Source records:
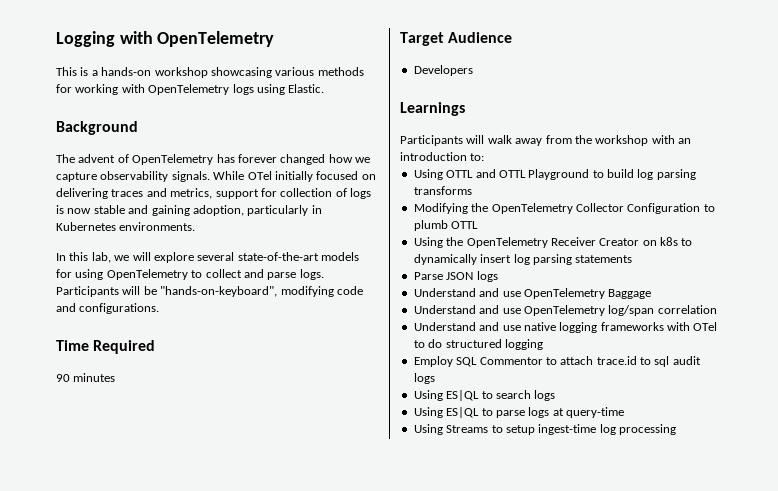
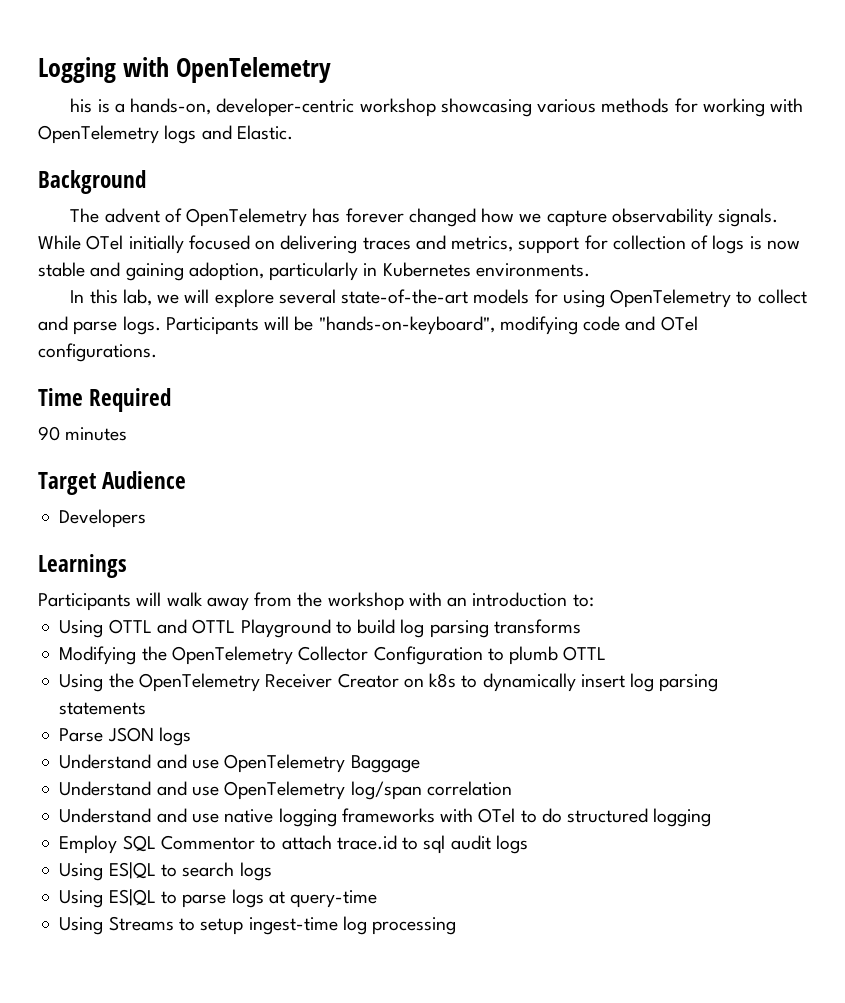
- This is a hands-on workshop showcasing various methods for working with OpenTelemetry logs using Elastic.
+ his is a hands-on, developer-centric workshop showcasing various methods for working with OpenTelemetry logs and Elastic.
- Participants will be "hands-on-keyboard", modifying code and configurations.
+ Participants will be "hands-on-keyboard", modifying code and OTel configurations.

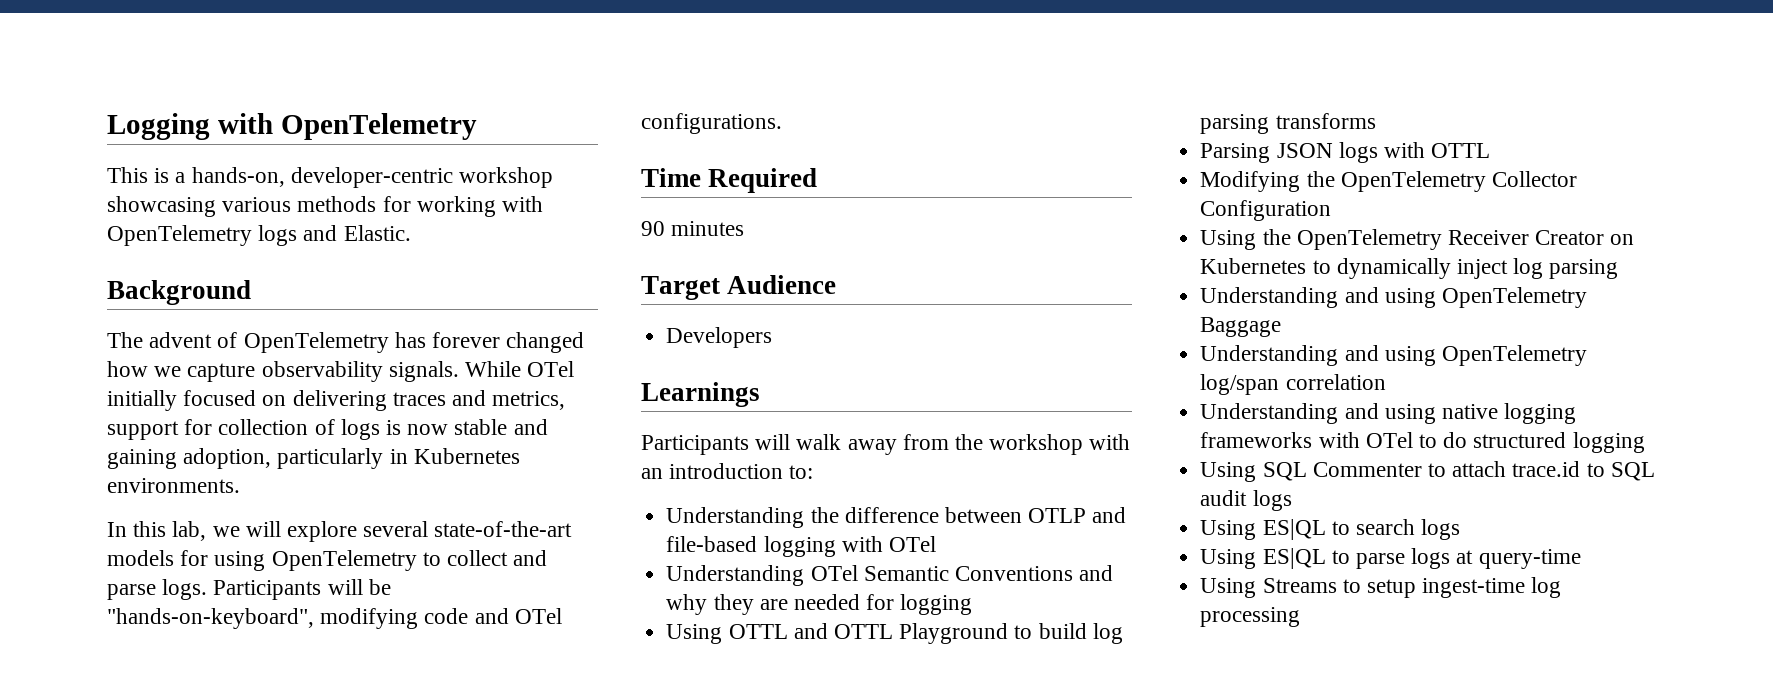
- his is a hands-on, developer-centric workshop showcasing various methods for working with OpenTelemetry logs and Elastic.
+ This is a hands-on, developer-centric workshop showcasing various methods for working with OpenTelemetry logs and Elastic.
+ Understanding the difference between OTLP and file-based logging with OTel
+ Understanding OTel Semantic Conventions and why they are needed for logging
+ Parsing JSON logs with OTTL
- Modifying the OpenTelemetry Collector Configuration to plumb OTTL
+ Modifying the OpenTelemetry Collector Configuration
- Using the OpenTelemetry Receiver Creator on k8s to dynamically insert log parsing statements
- Parse JSON logs
- Understand and use OpenTelemetry Baggage
+ Using the OpenTelemetry Receiver Creator on Kubernetes to dynamically inject log parsing
+ Understanding and using OpenTelemetry Baggage
- Understand and use OpenTelemetry log/span correlation
+ Understanding and using OpenTelemetry log/span correlation
- Understand and use native logging frameworks with OTel to do structured logging
+ Understanding and using native logging frameworks with OTel to do structured logging
- Employ SQL Commentor to attach trace.id to sql audit logs
+ Using SQL Commenter to attach trace.id to SQL audit logs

Assignment: Everything in the listing above, apart from its pictures, must be repeated exactly.

Result:
- This is a hands-on workshop showcasing various methods for working with OpenTelemetry logs using Elastic.
+ his is a hands-on, developer-centric workshop showcasing various methods for working with OpenTelemetry logs and Elastic.
- Participants will be "hands-on-keyboard", modifying code and configurations.
+ Participants will be "hands-on-keyboard", modifying code and OTel configurations.

- his is a hands-on, developer-centric workshop showcasing various methods for working with OpenTelemetry logs and Elastic.
+ This is a hands-on, developer-centric workshop showcasing various methods for working with OpenTelemetry logs and Elastic.
+ Understanding the difference between OTLP and file-based logging with OTel
+ Understanding OTel Semantic Conventions and why they are needed for logging
+ Parsing JSON logs with OTTL
- Modifying the OpenTelemetry Collector Configuration to plumb OTTL
+ Modifying the OpenTelemetry Collector Configuration
- Using the OpenTelemetry Receiver Creator on k8s to dynamically insert log parsing statements
- Parse JSON logs
- Understand and use OpenTelemetry Baggage
+ Using the OpenTelemetry Receiver Creator on Kubernetes to dynamically inject log parsing
+ Understanding and using OpenTelemetry Baggage
- Understand and use OpenTelemetry log/span correlation
+ Understanding and using OpenTelemetry log/span correlation
- Understand and use native logging frameworks with OTel to do structured logging
+ Understanding and using native logging frameworks with OTel to do structured logging
- Employ SQL Commentor to attach trace.id to sql audit logs
+ Using SQL Commenter to attach trace.id to SQL audit logs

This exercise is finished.